> _To do_:
Every line with the word "Kullanan" in it should be extracted from the data that follows.

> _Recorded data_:
%%
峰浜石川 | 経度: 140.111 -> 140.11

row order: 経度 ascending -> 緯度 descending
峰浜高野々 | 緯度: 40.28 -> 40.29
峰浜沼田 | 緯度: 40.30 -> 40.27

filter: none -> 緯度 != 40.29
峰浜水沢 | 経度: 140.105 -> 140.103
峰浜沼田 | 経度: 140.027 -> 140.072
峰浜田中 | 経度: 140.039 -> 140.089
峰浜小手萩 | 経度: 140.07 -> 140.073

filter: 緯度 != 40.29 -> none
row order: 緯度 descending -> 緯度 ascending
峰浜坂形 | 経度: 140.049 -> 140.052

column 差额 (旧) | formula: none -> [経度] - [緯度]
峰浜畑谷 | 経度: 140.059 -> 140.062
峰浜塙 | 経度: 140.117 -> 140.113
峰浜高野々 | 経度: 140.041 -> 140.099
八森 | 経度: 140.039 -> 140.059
%%
%%
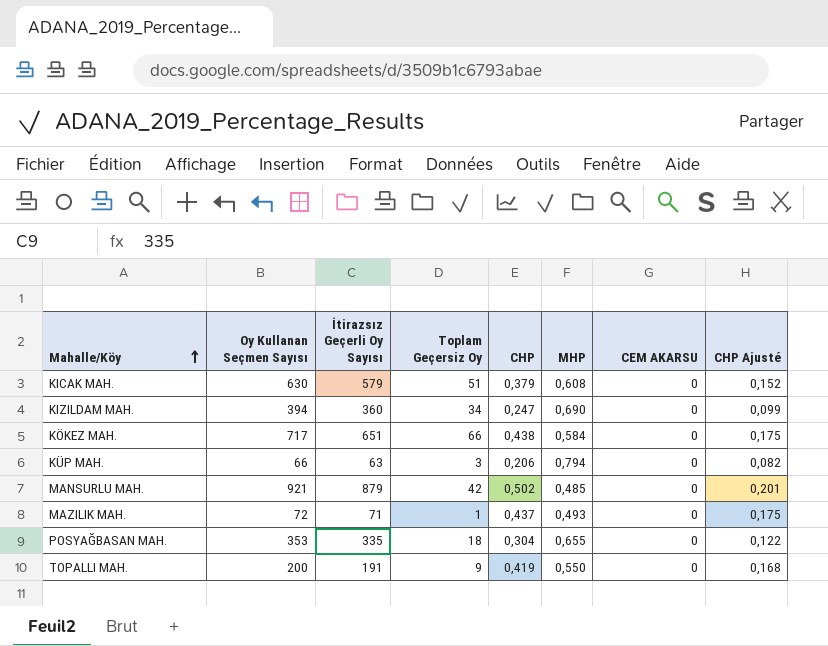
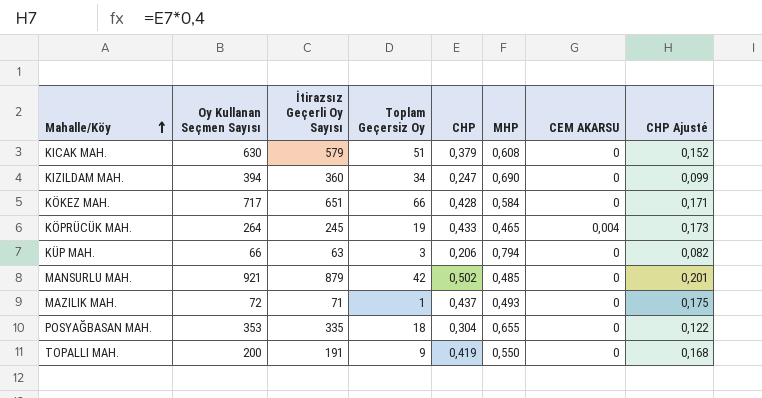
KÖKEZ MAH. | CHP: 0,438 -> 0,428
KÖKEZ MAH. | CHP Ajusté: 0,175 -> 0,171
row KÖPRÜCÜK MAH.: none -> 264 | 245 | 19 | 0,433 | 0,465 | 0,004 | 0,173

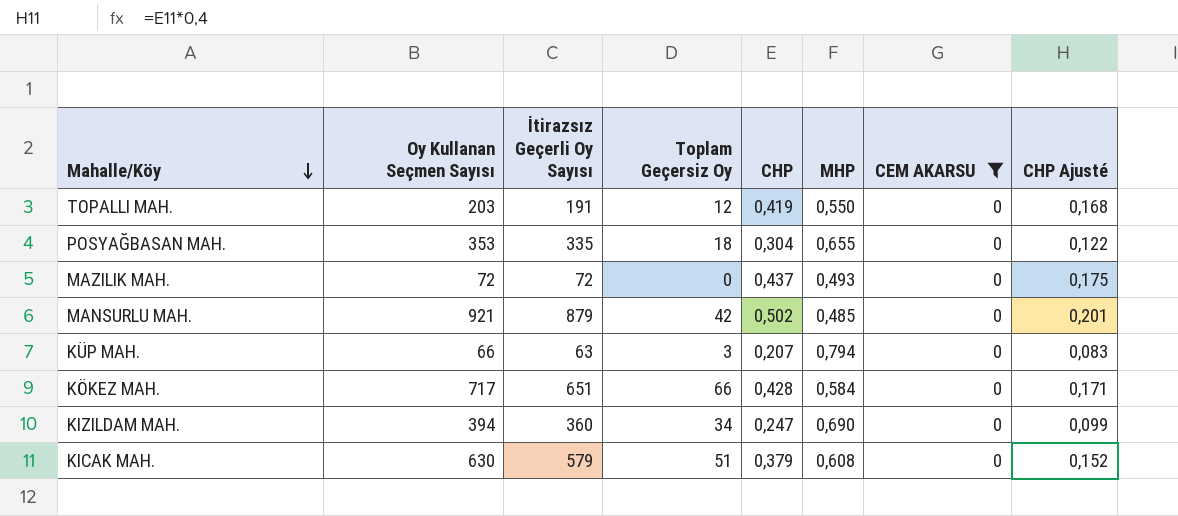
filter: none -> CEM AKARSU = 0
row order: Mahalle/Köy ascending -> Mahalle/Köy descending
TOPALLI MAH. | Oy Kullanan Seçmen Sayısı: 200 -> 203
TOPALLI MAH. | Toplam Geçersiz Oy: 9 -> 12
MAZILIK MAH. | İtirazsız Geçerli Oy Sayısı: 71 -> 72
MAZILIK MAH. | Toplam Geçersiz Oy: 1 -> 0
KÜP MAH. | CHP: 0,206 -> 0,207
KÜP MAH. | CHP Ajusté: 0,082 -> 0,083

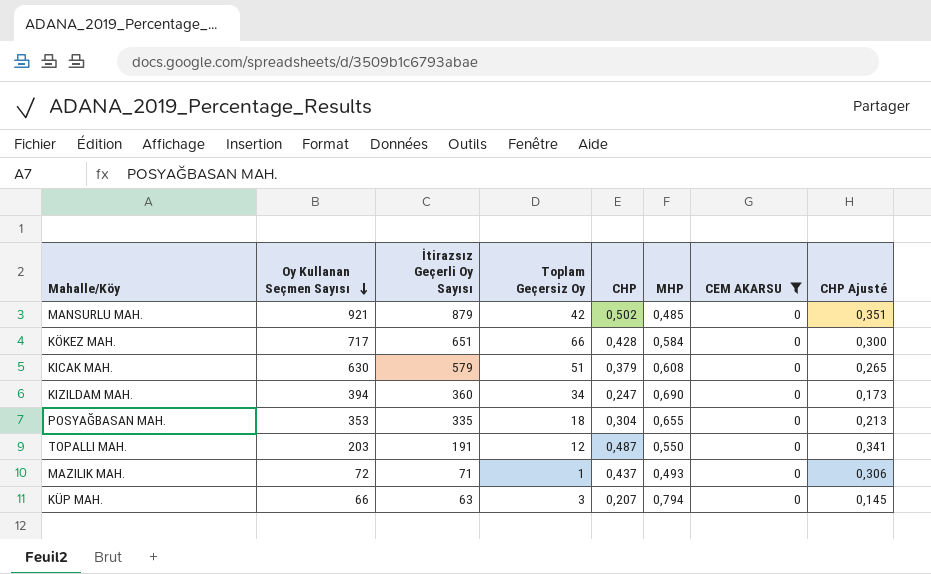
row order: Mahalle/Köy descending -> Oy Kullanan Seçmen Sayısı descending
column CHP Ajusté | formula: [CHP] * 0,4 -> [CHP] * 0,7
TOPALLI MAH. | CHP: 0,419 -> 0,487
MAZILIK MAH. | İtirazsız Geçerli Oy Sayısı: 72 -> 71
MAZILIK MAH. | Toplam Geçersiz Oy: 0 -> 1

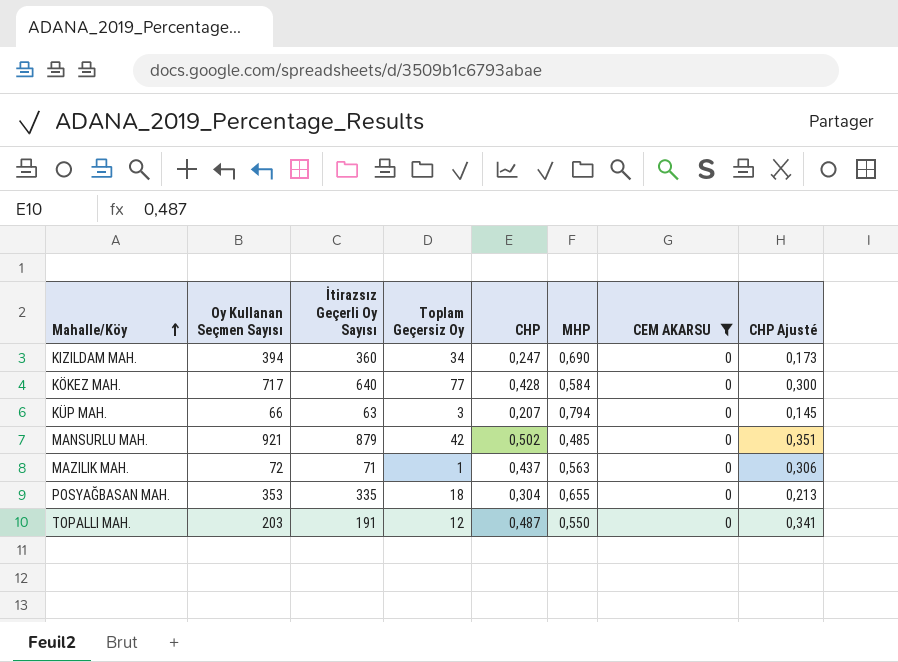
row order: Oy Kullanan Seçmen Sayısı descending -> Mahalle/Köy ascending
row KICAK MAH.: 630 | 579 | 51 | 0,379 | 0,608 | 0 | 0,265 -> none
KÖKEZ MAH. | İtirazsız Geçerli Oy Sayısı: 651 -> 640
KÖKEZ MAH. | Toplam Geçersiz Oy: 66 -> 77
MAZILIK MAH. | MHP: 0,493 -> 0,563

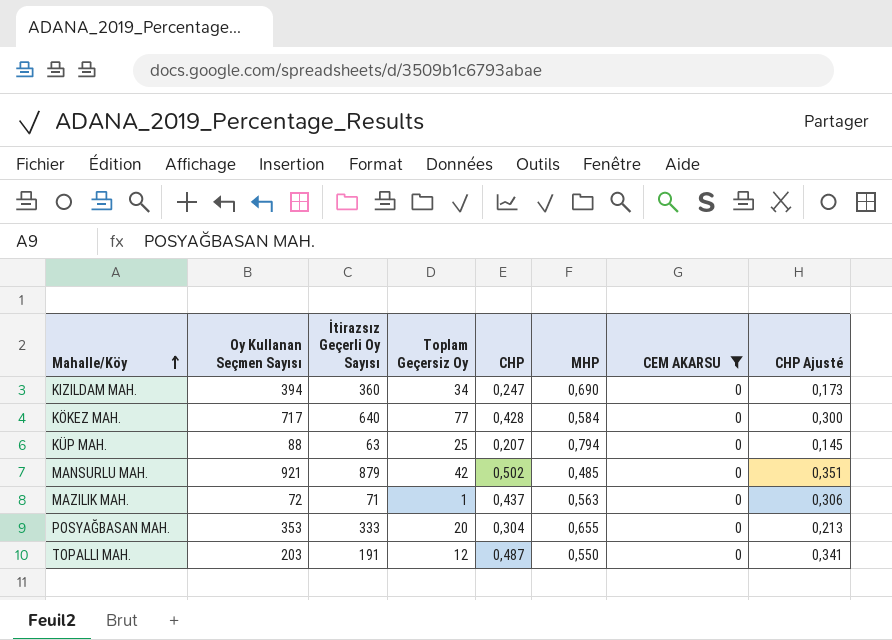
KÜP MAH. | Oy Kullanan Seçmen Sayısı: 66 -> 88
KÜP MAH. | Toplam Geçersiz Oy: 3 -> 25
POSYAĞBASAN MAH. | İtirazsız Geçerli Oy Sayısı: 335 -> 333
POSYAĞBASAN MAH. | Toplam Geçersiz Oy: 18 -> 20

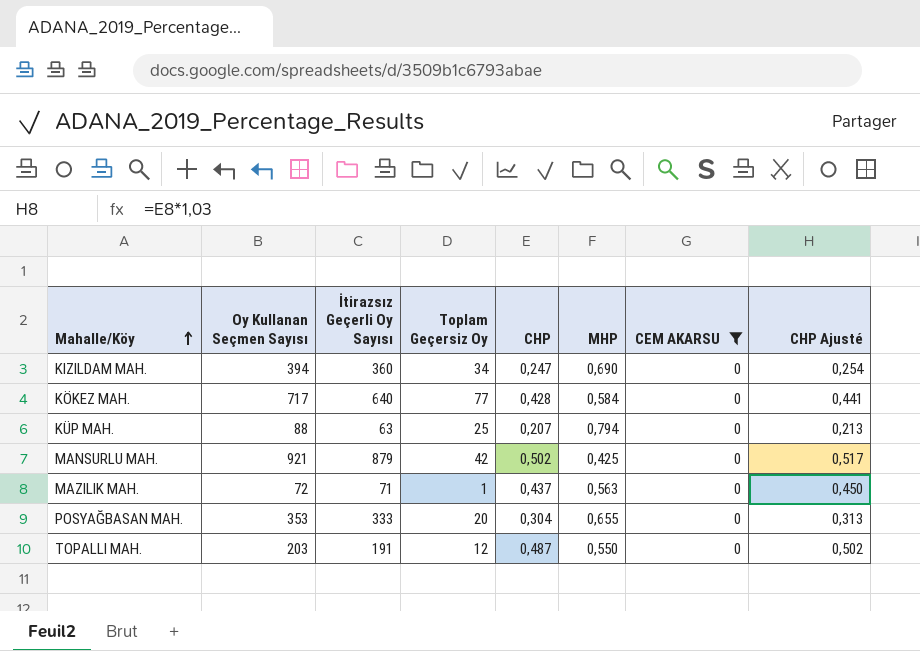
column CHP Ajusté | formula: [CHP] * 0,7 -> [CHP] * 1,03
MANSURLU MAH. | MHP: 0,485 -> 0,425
%%
> _Output for this task_:
TOPALLI MAH. | Oy Kullanan Seçmen Sayısı: 200 -> 203
row order: Mahalle/Köy descending -> Oy Kullanan Seçmen Sayısı descending
row order: Oy Kullanan Seçmen Sayısı descending -> Mahalle/Köy ascending
KÜP MAH. | Oy Kullanan Seçmen Sayısı: 66 -> 88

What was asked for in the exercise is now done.